Multimedia for this event.
Thomas Fingar is the Shorenstein APARC Fellow in the Freeman Spogli Institute for International Studies at Stanford University. From 2005 to 2008, he served concurrently as the first deputy director of national intelligence for analysis and as chairman of the National Intelligence Council. He served previously as assistant secretary of the State Department’s Bureau of Intelligence and Research (2004–2005), principal deputy assistant secretary (2001–2003), deputy assistant secretary for analysis (1994–2000), director of the Office of Analysis for East Asia and the Pacific (1989–1994), and chief of the China Division (1986–1989). Fingar’s most recent books are The New Great Game: China and South and Central Asia in the Era of Reform (Stanford University Press, 2016); and Uneasy Partnership: China and Japan, the Koreas, and Russia in the Age of Reform (Stanford University Press, 2017, forthcoming).

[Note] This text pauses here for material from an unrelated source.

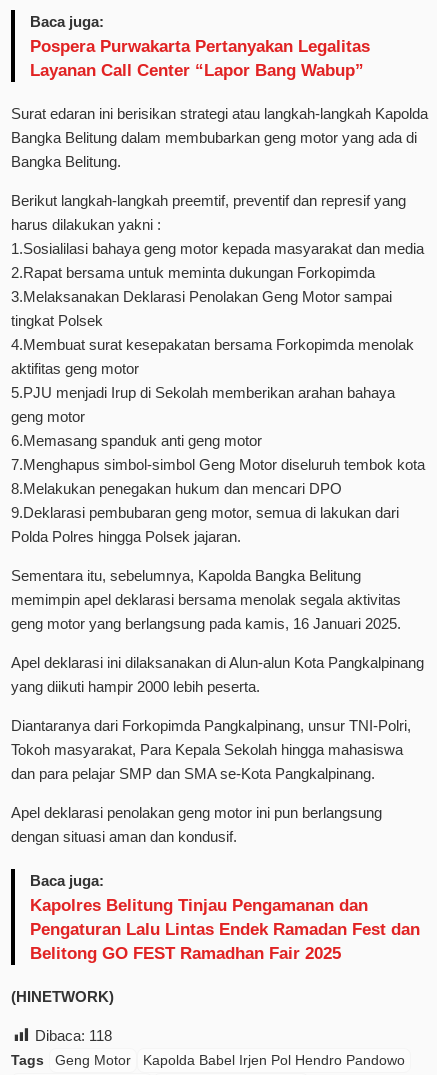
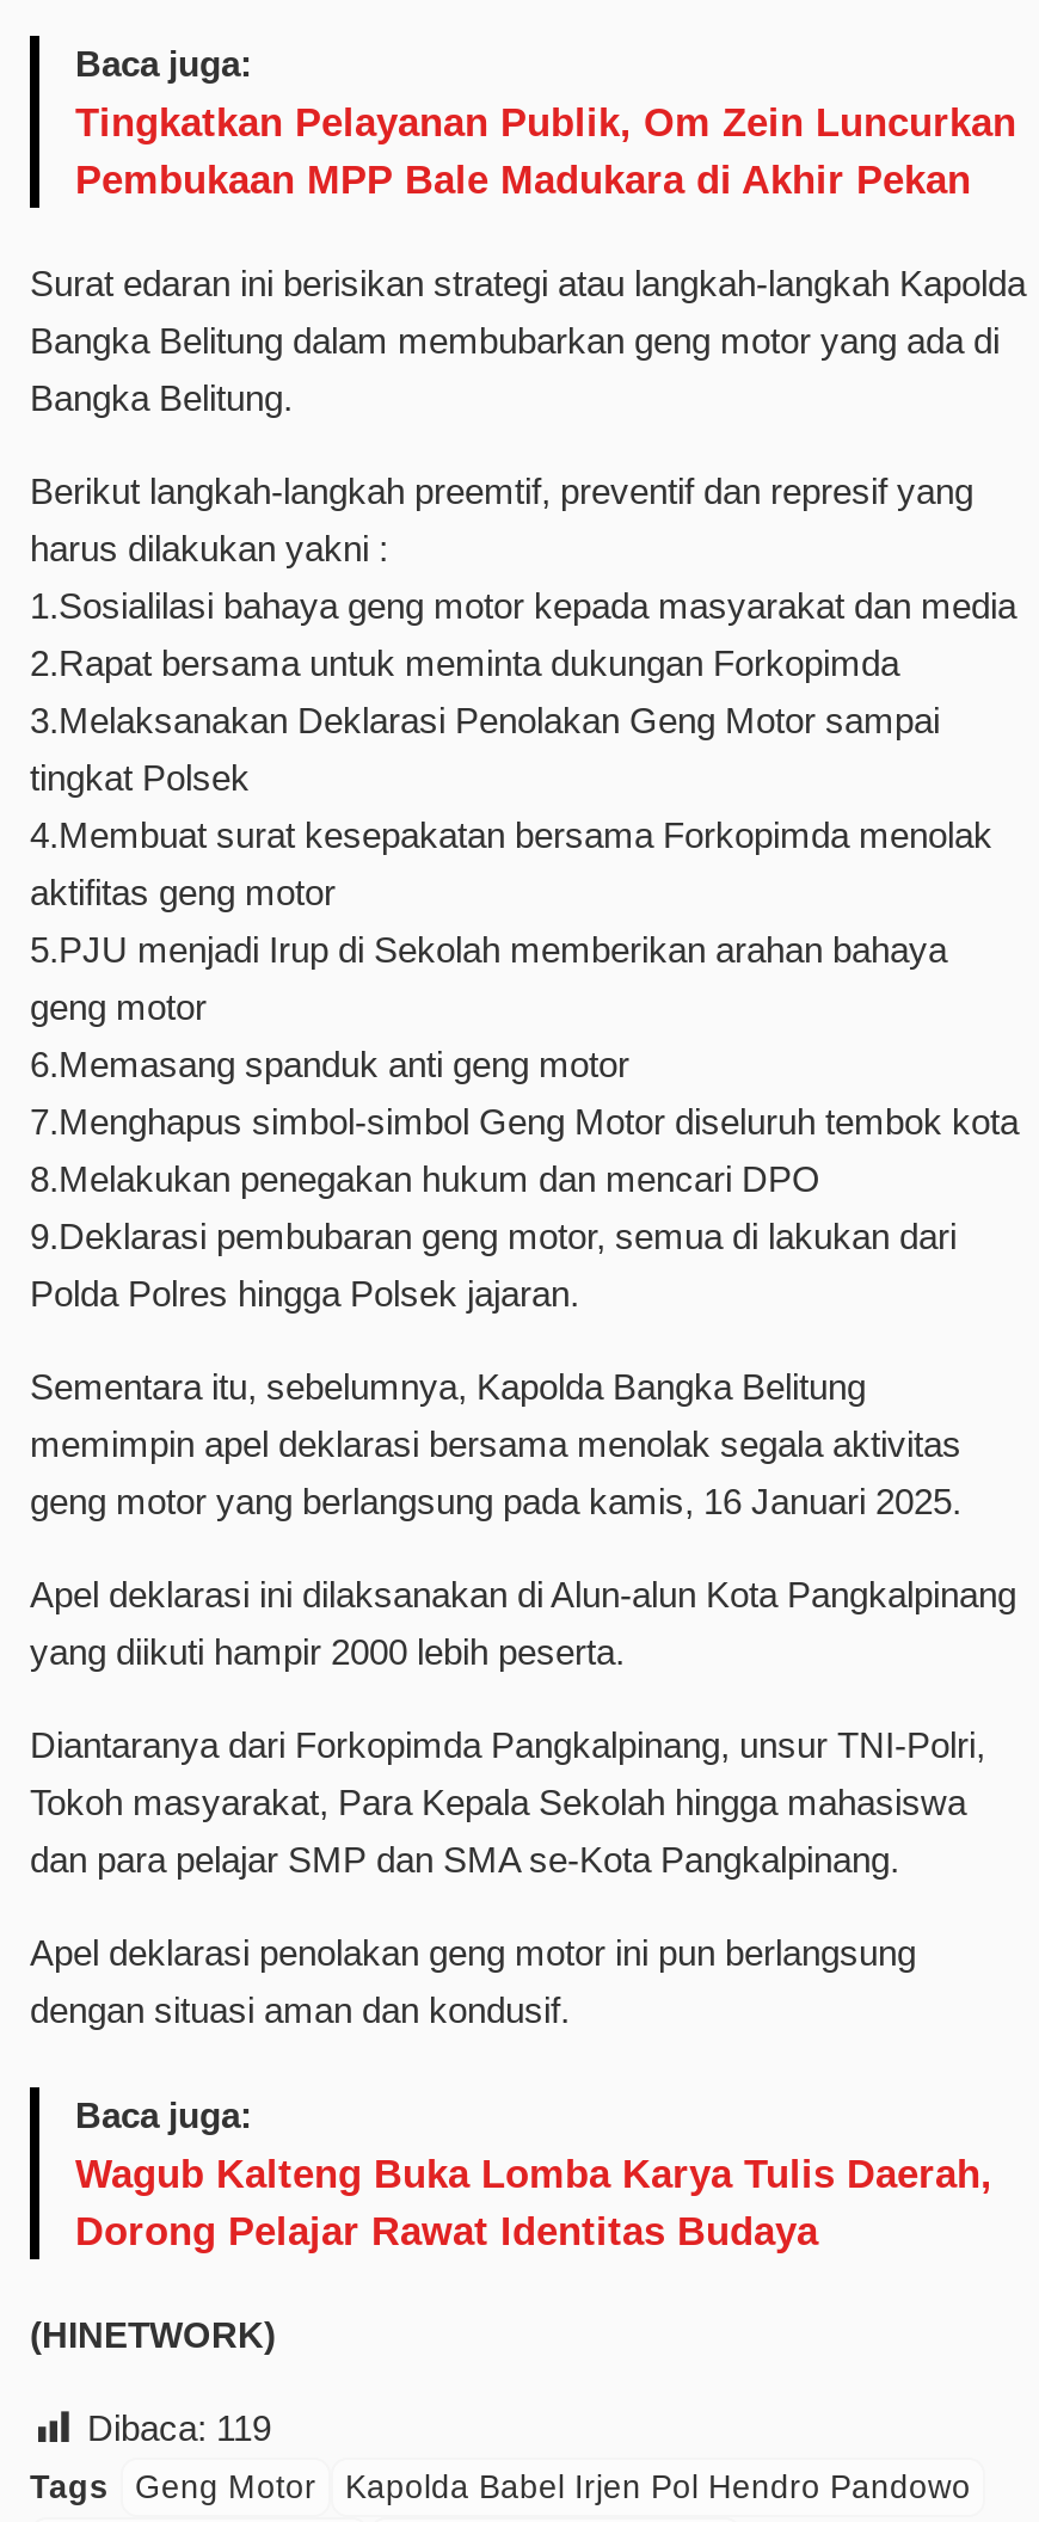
[30,37,370,79] Pospera Purwakarta Pertanyakan Legalitas | Layanan Call Center “Lapor Bang Wabup” -> [75,100,1016,200] Tingkatkan Pelayanan Publik, Om Zein Luncurkan | Pembukaan MPP Bale Madukara di Akhir Pekan
[30,896,420,962] Kapolres Belitung Tinjau Pengamanan dan | Pengaturan Lalu Lintas Endek Ramadan Fest dan | Belitong GO FEST Ramadhan Fair 2025 -> [75,2151,992,2251] Wagub Kalteng Buka Lomba Karya Tulis Daerah, | Dorong Pelajar Rawat Identitas Budaya
[35,1027,112,1044] Dibaca: 118 -> [87,2407,271,2447] Dibaca: 119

This event is part of the winter colloquia series entitled "China: Going Global" sponsored by Shorenstein APARC's China Program.
China: Going Global
Beijing’s new Silk Road initiative links old trade corridors from Asia to Africa and Europe. Many perceive that President Xi Jinping’s “One Belt, One Road” initiative as well as China’s many other trade, investment and finance projects transcend their economic calculus and reflect Beijing’s geopolitical ambitions to reposition China’s standing on the global stage. The China Program brings leading experts to explore the drivers and motivators of China’s international initiatives, their reach and scope as well as the implications of China’s increasing activism on the world stage.